HARROW had not overstated the facts when he said that it had been his privilege to serve in families "where niceties were highly regarded." He was the accomplished servant, seeing and hearing only such things as his betters intended for his eyes and ears. If he had human emotions he ordinarily revealed them only when his livery was doffed. Yet even the impeccably correct serving man has his moments of weakness, and, as Hamilton Burton left the room, he muttered low, but quite audibly, "My God!" Then, feeling Carl Bristoll's chilling glance upon him, he sought to cover his indiscretion in an apologetic cough.

But the secretary himself felt the disturbing uneasiness that had prompted that exclamation. Hamilton Burton had been defied, and when that occurred peace fled and punishment fell.

Evidently the girl upstairs, the girl just returned from years of study and travel in Europe, had something of that same spirit which made her brother's will a thing of adamant, but she had not done well to begin her new life by measuring lances with the autocratic Hamilton. Probably at the moment she was being reprimanded, perhaps rebuked into tears which, since she was young and beautiful, became a disquieting thought. Carl Bristoll felt the discomfort of the outsider in the shadow of a family scene.

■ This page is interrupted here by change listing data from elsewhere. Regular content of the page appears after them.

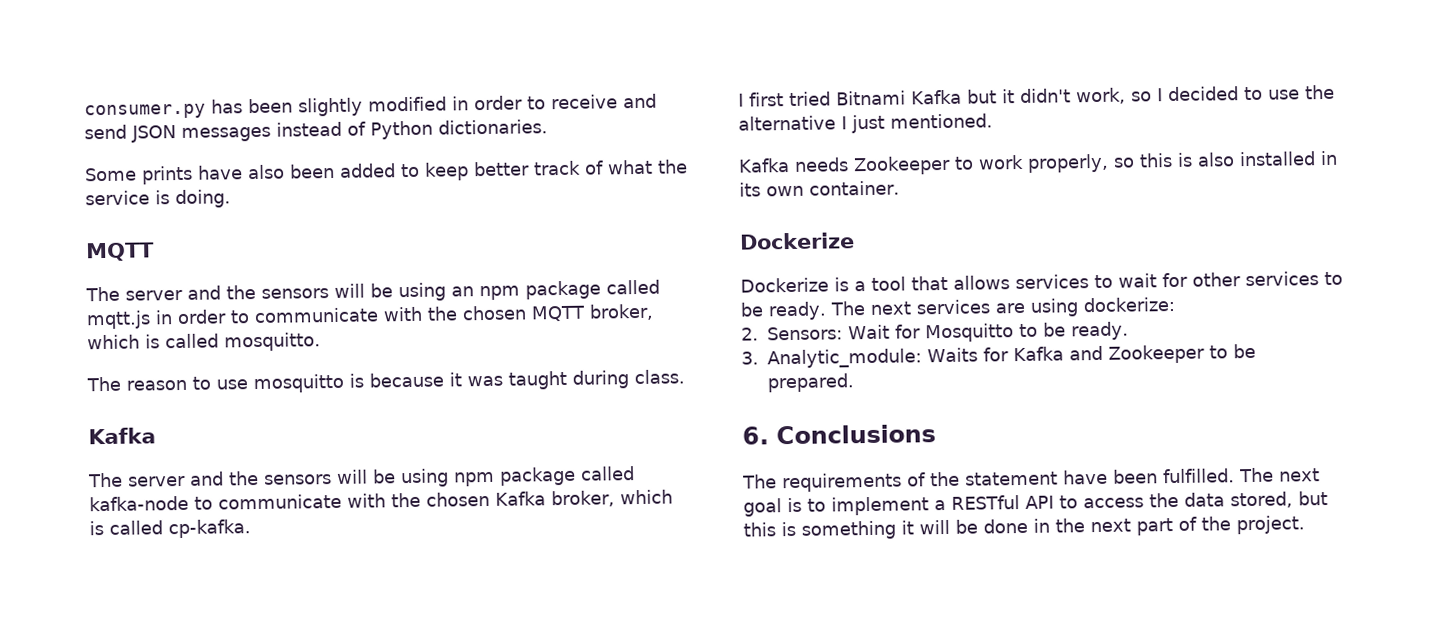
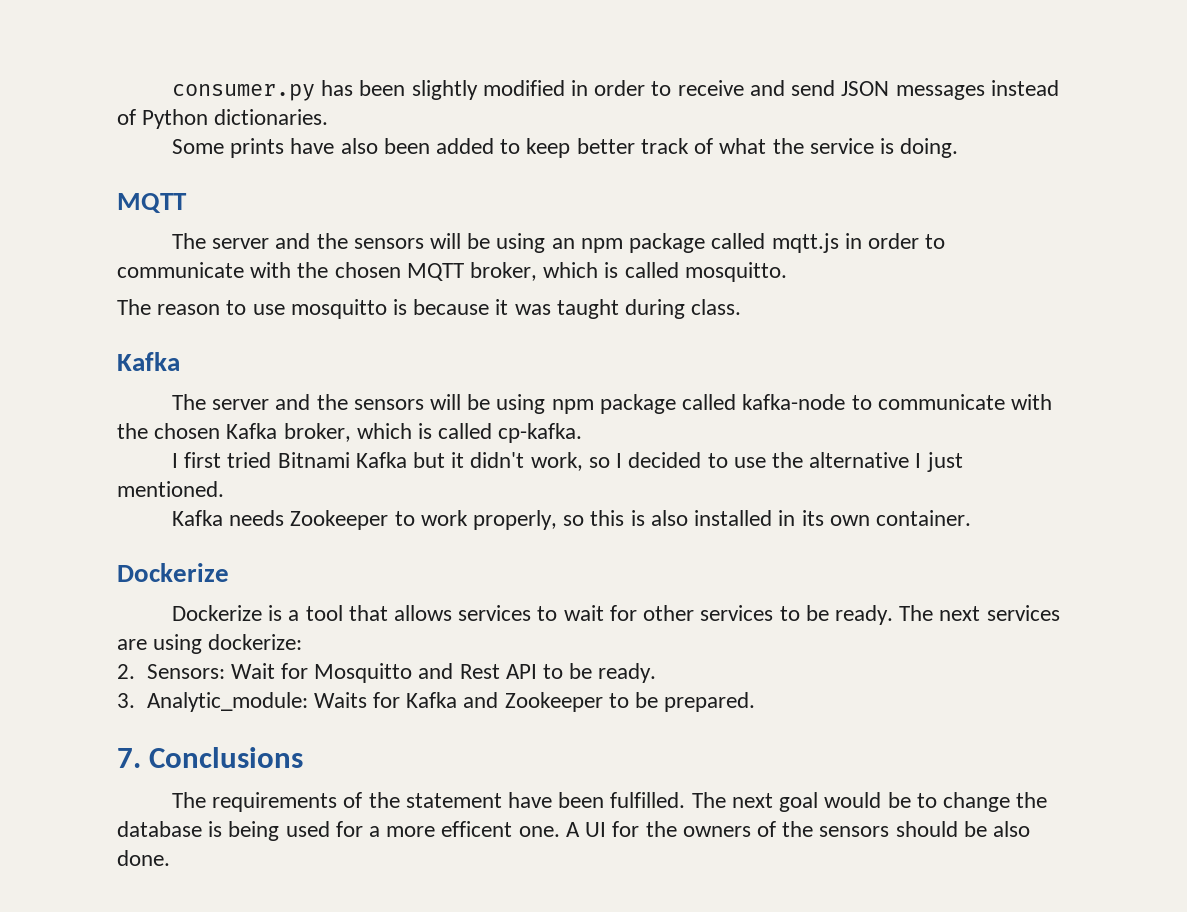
- 2. Sensors: Wait for Mosquitto to be ready.
+ 2. Sensors: Wait for Mosquitto and Rest API to be ready.
- 6. Conclusions
+ 7. Conclusions
- The next goal is to implement a RESTful API to access the data stored, but this is something it will be done in the next part of the project.
+ The next goal would be to change the database is being used for a more efficent one. A UI for the owners of the sensors should be also done.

He would now have to meet Mary Burton under the most inauspicious circumstances, and she would always remember that he had first seen her with tear-stained eyes at a moment of humiliation and defeat. It was too much to expect that a woman could forget this, and the young secretary had the wish that it should be otherwise. So he sat rather moodily contemplating his plate and when he heard steps on the stairs he was surprised at the brevity of the interval. Hamilton Burton had evidently subdued this insurrection in his household with the same whirlwind swiftness that he employed toward enemies beyond his walls.

Bristoll saw the young financier draw back the portières and he himself rose hastily and came forward, but he halted half-way and stood transfixed. He had been told that he was to expect beauty, and he had expected it, yet now for the moment he found himself standing astonished, and as devoid as a raw schoolboy of his usually imperturbable poise. From this trance-like condition he was recalled by the quizzical amusement of his employer and, bowing from the hips, he found himself murmuring some well-bred inanity.

The girl standing there in the door was a sight to make men gasp and lose their tongues, and because this was not the first who had done so, her own perfect lips curved into a smile of purest graciousness, and in her voice as she spoke was a quality of zylophone music made the more charming by that slight French accent which years abroad had given her. Beauty is so variant of type, so often vaunted and so rarely found in true perfectness, that Carl Bristoll had accepted the newspaper reports of this girl's loveliness with a discounted credence. Now he was convinced. The quality of her coloring and expression would have made her face beautiful even had it lacked its allurement of line and delicacy of proportion; even had the chin tilted less regally and the eyes looked out under their long lashes with less serene queenliness, though ready to twinkle at the instant into the merriment of a mischief-loving child.

She was tall, but not too tall, lithe and slim and sinuous as a mermaid, yet well enough rounded to make each delicate curve a charm, not merely of promise but of fulfilment. She wore a flowing morning-gown that made negligée seem to the suddenly intoxicated secretary the glorified costume for a woman. It was a richly embroidered thing from China and on her head was a crown of lace. Bristoll knew that its material name would be a boudoir cap, but on her head it became a crown—no, it was too filmy and ethereal for that: rather it was a sort of halo. Beneath it, and imprisoning pale fire in its amber softness, escaped a truant mass of curls. From the cap to the foamy whiteness of a lacy petticoat that peeped out just above the silk-clad ankles, she was exquisite. And all these things stamped themselves on young Carl Bristoll's brain as he bowed. Then he realized the delicate white-and-pink glow of her complexion and a marvelous pair of mismated eyes.

Later when trying to defend to his own sophisticated mind his unaccountable loss of poise, he assured himself that it was these eyes. They should have spoiled her beauty, just as any other thing that destroyed symmetry of balance in form or color would have marred the effect. Yet, on the contrary, they were gorgeous and wonderful, and when he looked at them he felt as if he had plunged into some icy pool and come out glowing.

"It is a pleasure indeed, Mr. Bristoll," she smiled when he had been presented. "You see we must be good and informal friends since the—" she shrugged her slim shoulders and quite unconsciously fell into French idiom as she continued—"since the so great impatience of my big brother compels me to meet you like this—all untidy and unprepared." She made a little gesture with both hands and her rippling laugh seemed to envelop the young secretary with a deep sense of obligation for her graciousness. "I have been so long from America, and I have not yet come back to the American ways. In France they do not so rush from their beds to their business. In France they take the time to live."

In Hamilton Burton's face there remained no echo of the impatience of a few minutes past. In his serene eyes was no hint of remembered annoyance. As he drew back his sister's chair, one saw in his masterful face only the satisfied pride of a man fastidious of taste in all things from neck-scarfs to women.